What the task asks: Print the first line of the data below and every one after it, through the line containing "ordered by: Susan Butler -> Patrick Sims", exactly as written.

Data:
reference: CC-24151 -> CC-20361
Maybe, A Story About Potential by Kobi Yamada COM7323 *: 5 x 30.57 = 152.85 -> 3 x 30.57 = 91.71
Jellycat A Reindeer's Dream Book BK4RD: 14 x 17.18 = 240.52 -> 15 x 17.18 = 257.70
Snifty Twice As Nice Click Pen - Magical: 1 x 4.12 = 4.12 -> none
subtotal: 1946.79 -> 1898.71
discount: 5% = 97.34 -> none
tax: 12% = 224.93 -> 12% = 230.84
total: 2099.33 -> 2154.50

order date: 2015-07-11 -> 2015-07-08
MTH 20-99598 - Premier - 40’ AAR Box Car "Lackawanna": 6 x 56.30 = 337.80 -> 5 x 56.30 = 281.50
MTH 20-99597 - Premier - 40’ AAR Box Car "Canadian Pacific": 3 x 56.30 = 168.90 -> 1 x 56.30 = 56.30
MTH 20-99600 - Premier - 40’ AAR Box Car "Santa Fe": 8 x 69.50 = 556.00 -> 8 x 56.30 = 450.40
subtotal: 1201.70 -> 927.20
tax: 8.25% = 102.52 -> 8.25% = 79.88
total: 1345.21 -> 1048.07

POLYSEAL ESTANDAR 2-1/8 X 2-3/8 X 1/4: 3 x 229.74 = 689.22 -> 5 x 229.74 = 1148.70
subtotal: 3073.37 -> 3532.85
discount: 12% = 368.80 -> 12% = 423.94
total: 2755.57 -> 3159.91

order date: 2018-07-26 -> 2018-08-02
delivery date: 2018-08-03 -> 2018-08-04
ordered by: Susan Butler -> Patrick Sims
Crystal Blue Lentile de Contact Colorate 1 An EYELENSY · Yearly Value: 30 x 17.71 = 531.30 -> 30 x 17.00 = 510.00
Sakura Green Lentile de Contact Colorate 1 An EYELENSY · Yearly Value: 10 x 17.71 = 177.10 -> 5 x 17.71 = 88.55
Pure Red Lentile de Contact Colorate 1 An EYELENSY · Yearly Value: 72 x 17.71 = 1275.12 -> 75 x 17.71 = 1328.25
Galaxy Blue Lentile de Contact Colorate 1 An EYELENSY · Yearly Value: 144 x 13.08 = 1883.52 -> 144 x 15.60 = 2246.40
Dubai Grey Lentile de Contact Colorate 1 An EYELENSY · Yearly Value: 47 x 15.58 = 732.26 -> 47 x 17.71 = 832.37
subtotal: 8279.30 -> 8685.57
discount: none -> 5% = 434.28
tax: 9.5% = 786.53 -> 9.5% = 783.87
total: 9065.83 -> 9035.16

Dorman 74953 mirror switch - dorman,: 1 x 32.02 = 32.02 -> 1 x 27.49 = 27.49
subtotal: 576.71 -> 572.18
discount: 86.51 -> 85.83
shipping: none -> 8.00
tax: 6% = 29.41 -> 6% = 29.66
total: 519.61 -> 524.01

Reply:
reference: CC-24151 -> CC-20361
Maybe, A Story About Potential by Kobi Yamada COM7323 *: 5 x 30.57 = 152.85 -> 3 x 30.57 = 91.71
Jellycat A Reindeer's Dream Book BK4RD: 14 x 17.18 = 240.52 -> 15 x 17.18 = 257.70
Snifty Twice As Nice Click Pen - Magical: 1 x 4.12 = 4.12 -> none
subtotal: 1946.79 -> 1898.71
discount: 5% = 97.34 -> none
tax: 12% = 224.93 -> 12% = 230.84
total: 2099.33 -> 2154.50

order date: 2015-07-11 -> 2015-07-08
MTH 20-99598 - Premier - 40’ AAR Box Car "Lackawanna": 6 x 56.30 = 337.80 -> 5 x 56.30 = 281.50
MTH 20-99597 - Premier - 40’ AAR Box Car "Canadian Pacific": 3 x 56.30 = 168.90 -> 1 x 56.30 = 56.30
MTH 20-99600 - Premier - 40’ AAR Box Car "Santa Fe": 8 x 69.50 = 556.00 -> 8 x 56.30 = 450.40
subtotal: 1201.70 -> 927.20
tax: 8.25% = 102.52 -> 8.25% = 79.88
total: 1345.21 -> 1048.07

POLYSEAL ESTANDAR 2-1/8 X 2-3/8 X 1/4: 3 x 229.74 = 689.22 -> 5 x 229.74 = 1148.70
subtotal: 3073.37 -> 3532.85
discount: 12% = 368.80 -> 12% = 423.94
total: 2755.57 -> 3159.91

order date: 2018-07-26 -> 2018-08-02
delivery date: 2018-08-03 -> 2018-08-04
ordered by: Susan Butler -> Patrick Sims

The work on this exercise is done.